_PROBLEM TO SOLVE_. Transcribe exactly the lines from the first line of the records through the line containing "(356, 495) // -> (271, 298) none", and leave out every picture.

_INPUT_.
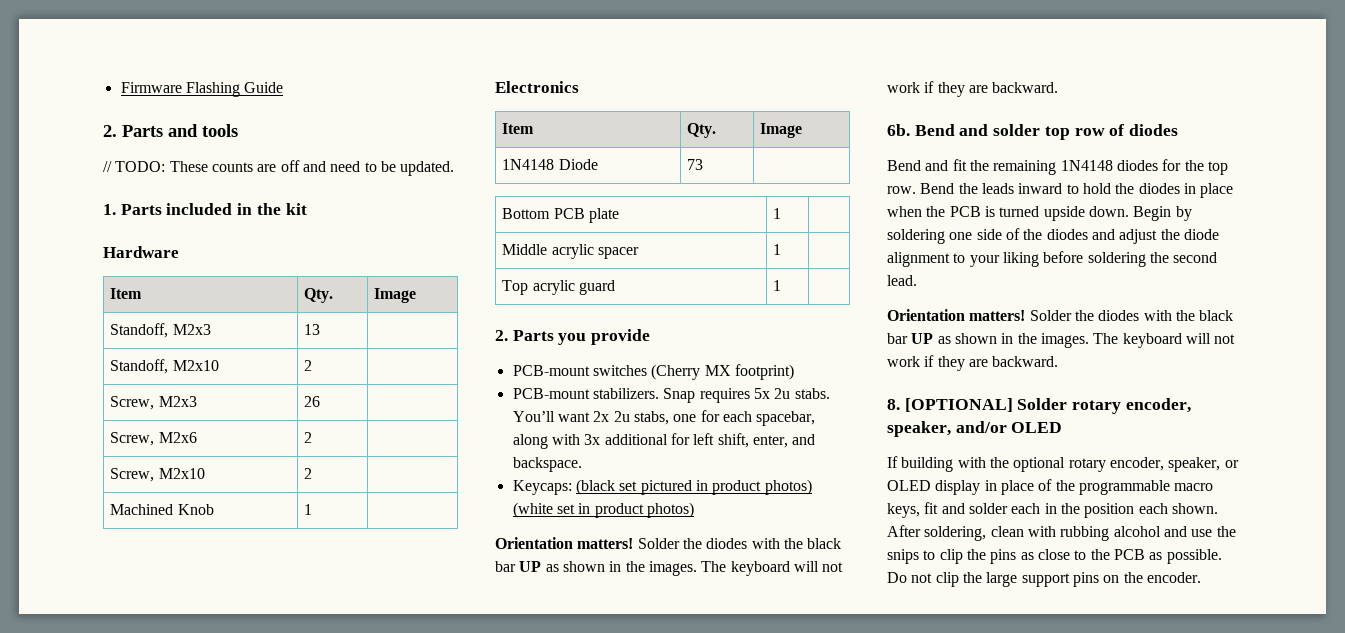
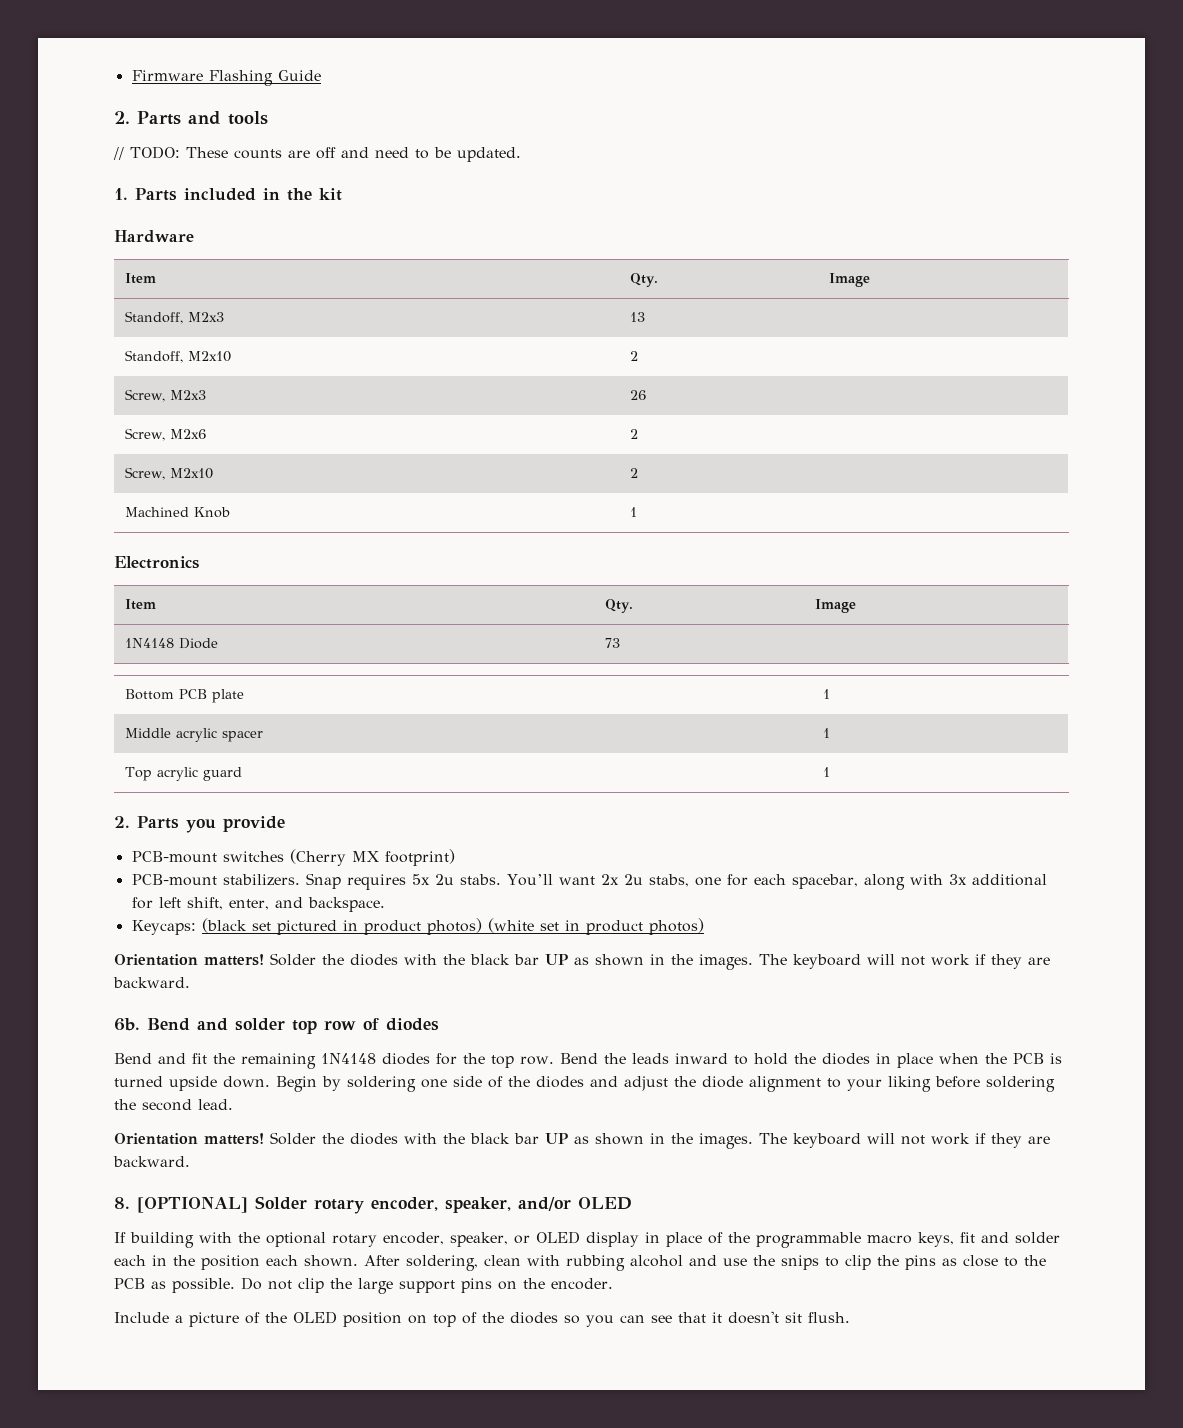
(1201, 577) none -> [114,1311,850,1327] // Include a picture of the OLED position on top of the diodes so you can see that it doesn't sit flush.

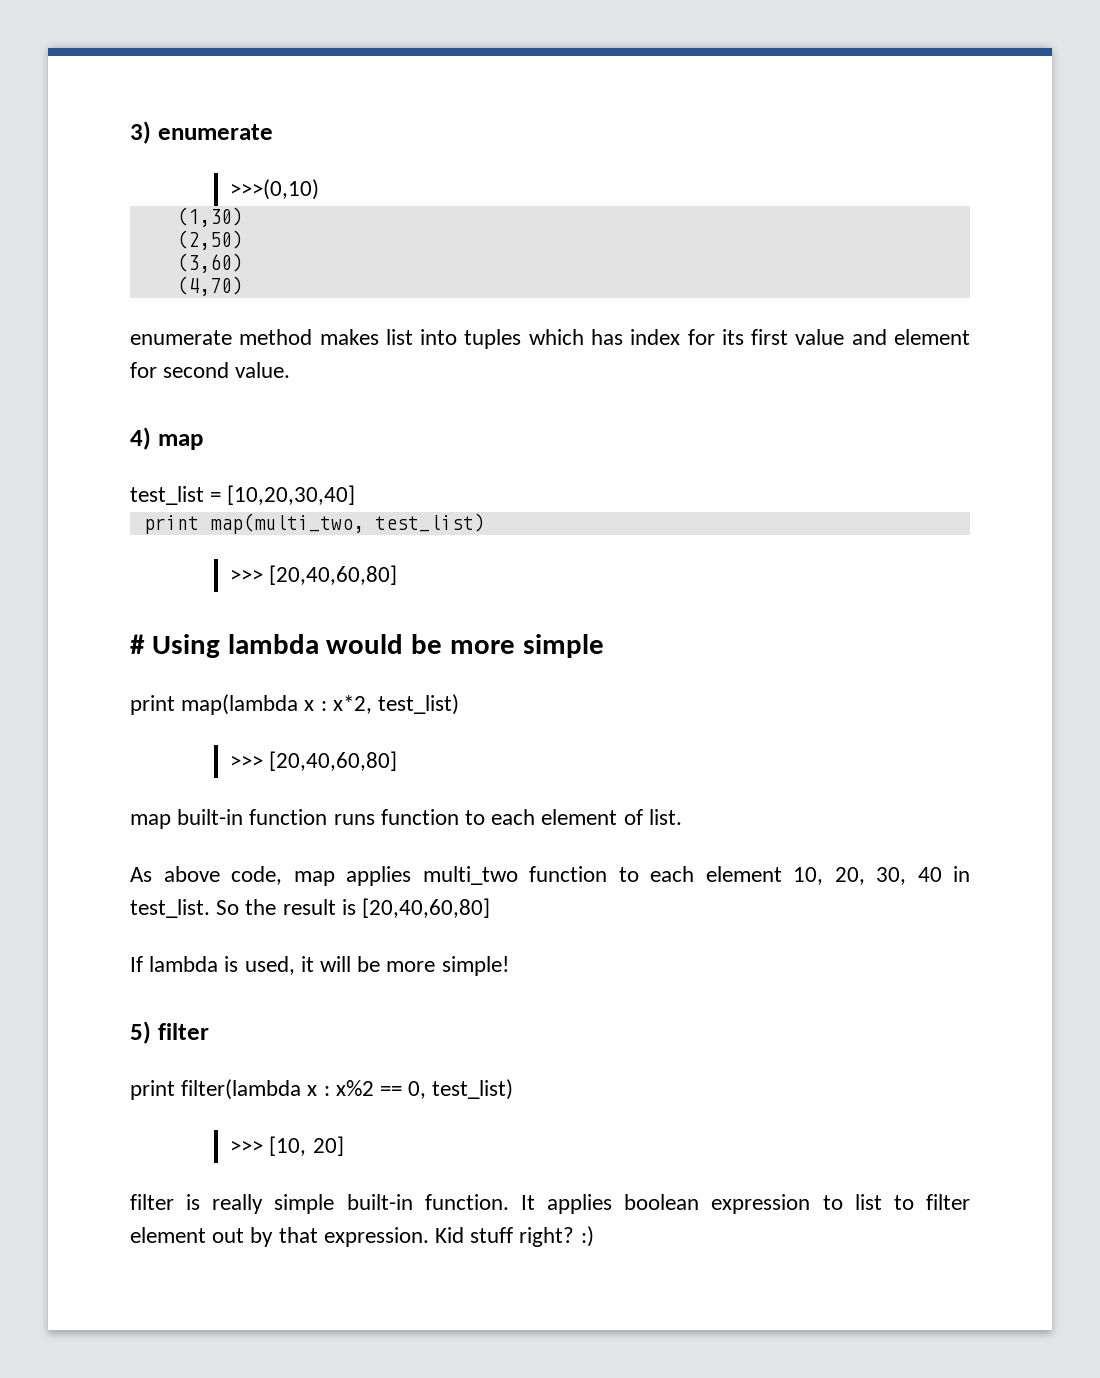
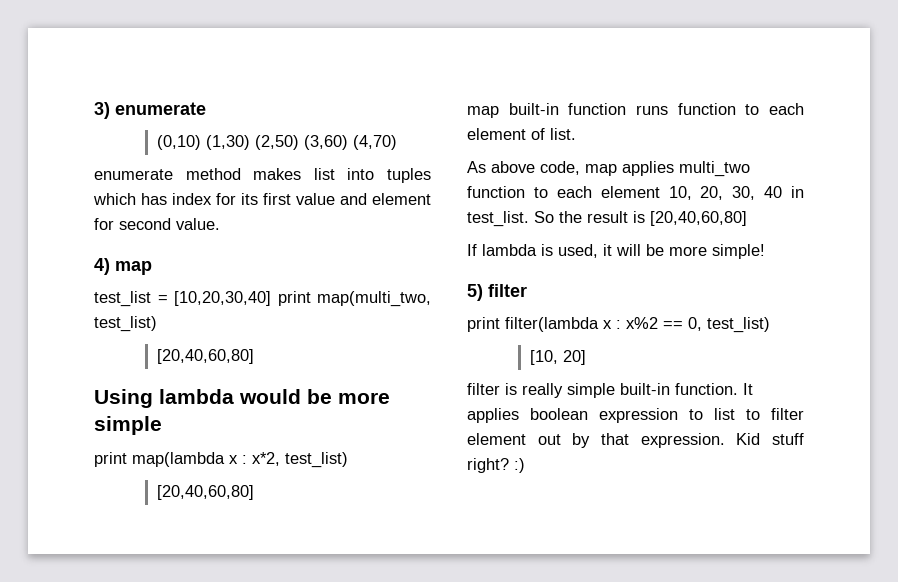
[230,179,320,200] >>>(0,10) // -> [156,135,201,150] (0,10)
(243, 217) // -> (250, 142) none
(243, 240) // -> (299, 142) none
(243, 263) // -> (348, 142) none
(356, 495) // -> (271, 298) none
[230,565,398,585] [130,634,145,654] >>> [20,40,60,80] // # -> [156,349,254,364] [20,40,60,80] //
[230,755,264,768] >>> -> (348, 460) none
[230,1140,264,1153] >>> -> (770, 325) none

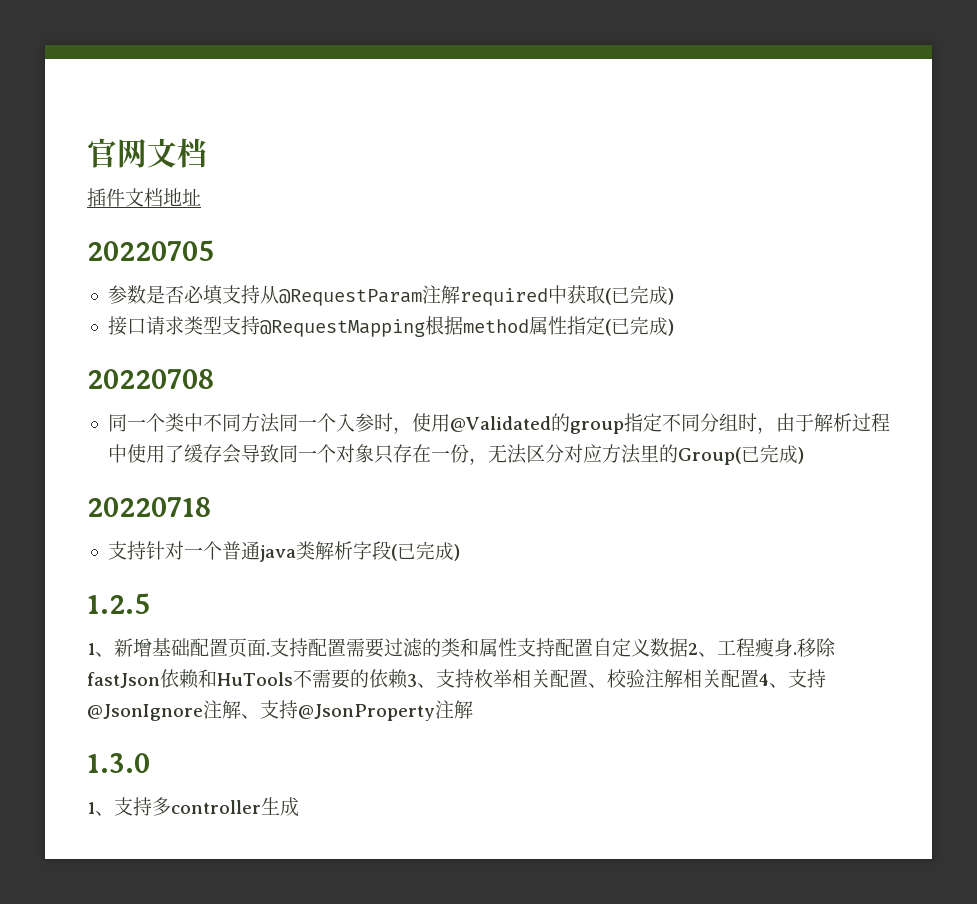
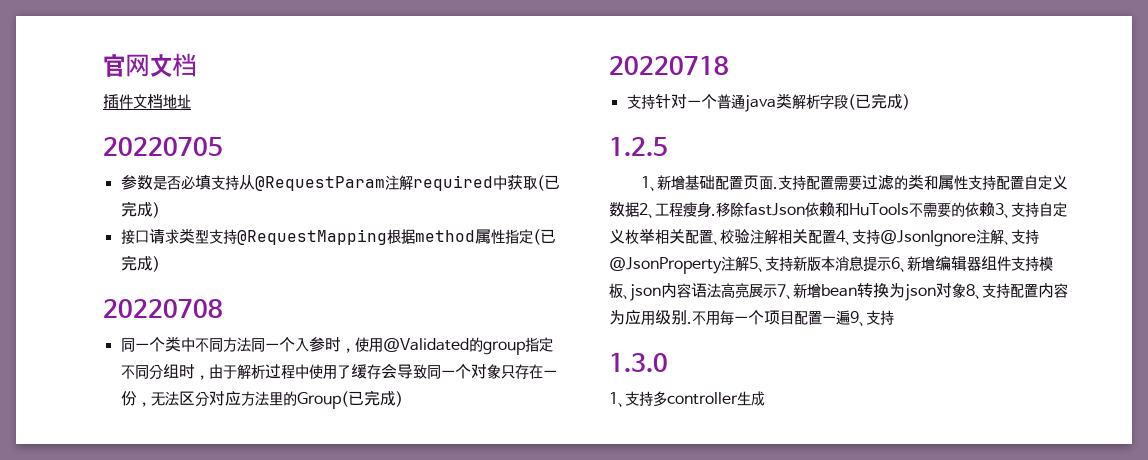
(474, 678) none -> [1038,202,1067,217] [609,229,625,244] 自定义
(473, 709) none -> [749,256,1053,272] [609,283,1068,301] [609,310,894,326] 5、支持新版本消息提示6、新增编辑器组件支持模板、json内容语法高亮展示7、新增bean转换为json对象8、支持配置内容为应用级别.不用每一个项目配置一遍9、支持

_EXERCISE SOLUTION_.
(1201, 577) none -> [114,1311,850,1327] // Include a picture of the OLED position on top of the diodes so you can see that it doesn't sit flush.

[230,179,320,200] >>>(0,10) // -> [156,135,201,150] (0,10)
(243, 217) // -> (250, 142) none
(243, 240) // -> (299, 142) none
(243, 263) // -> (348, 142) none
(356, 495) // -> (271, 298) none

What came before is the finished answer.